[Detected change data]
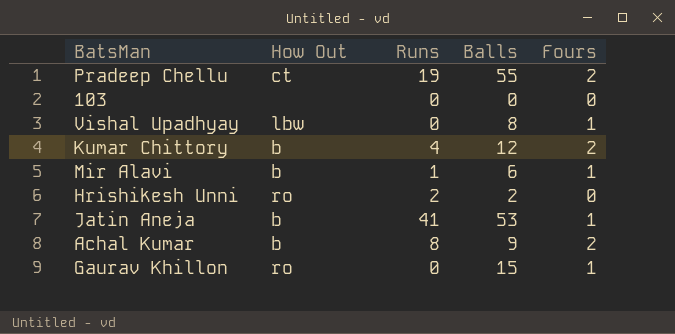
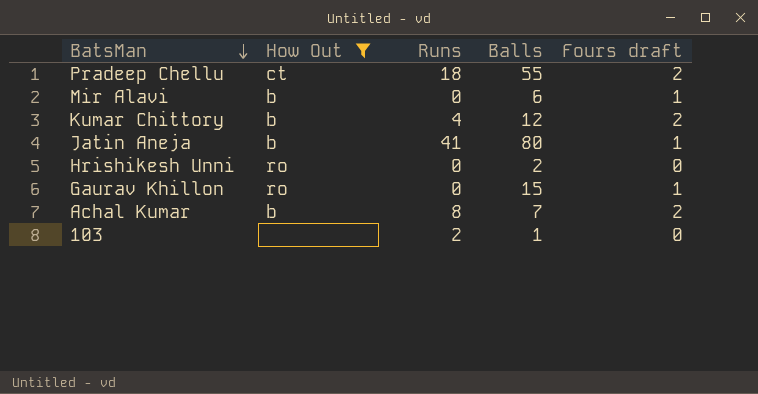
filter: none -> How Out != lbw
row order: none -> BatsMan descending
column name: Fours -> Fours draft
Pradeep Chellu | Runs: 19 -> 18
Mir Alavi | Runs: 1 -> 0
Jatin Aneja | Balls: 53 -> 80
Hrishikesh Unni | Runs: 2 -> 0
Achal Kumar | Balls: 9 -> 7
103 | Runs: 0 -> 2
103 | Balls: 0 -> 1

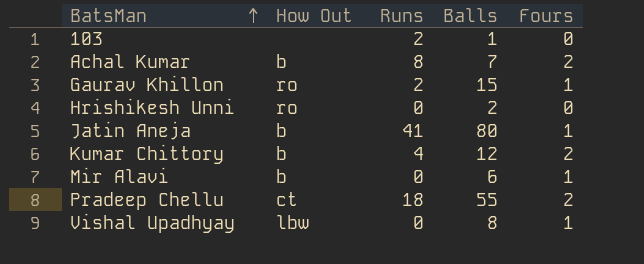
filter: How Out != lbw -> none
row order: BatsMan descending -> BatsMan ascending
column name: Fours draft -> Fours
Gaurav Khillon | Runs: 0 -> 2

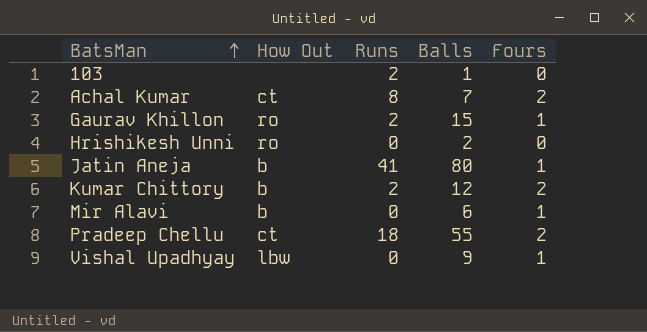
Achal Kumar | How Out: b -> ct
Kumar Chittory | Runs: 4 -> 2
Vishal Upadhyay | Balls: 8 -> 9

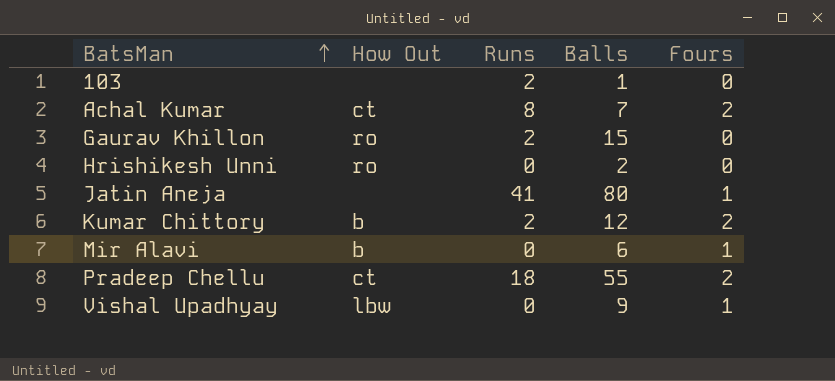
Gaurav Khillon | Fours: 1 -> 0
Jatin Aneja | How Out: b -> none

● **Task requirements**: Pictures stay out, and every line of the records is transcribed exactly.

● **Problem solution**:
filter: none -> How Out != lbw
row order: none -> BatsMan descending
column name: Fours -> Fours draft
Pradeep Chellu | Runs: 19 -> 18
Mir Alavi | Runs: 1 -> 0
Jatin Aneja | Balls: 53 -> 80
Hrishikesh Unni | Runs: 2 -> 0
Achal Kumar | Balls: 9 -> 7
103 | Runs: 0 -> 2
103 | Balls: 0 -> 1

filter: How Out != lbw -> none
row order: BatsMan descending -> BatsMan ascending
column name: Fours draft -> Fours
Gaurav Khillon | Runs: 0 -> 2

Achal Kumar | How Out: b -> ct
Kumar Chittory | Runs: 4 -> 2
Vishal Upadhyay | Balls: 8 -> 9

Gaurav Khillon | Fours: 1 -> 0
Jatin Aneja | How Out: b -> none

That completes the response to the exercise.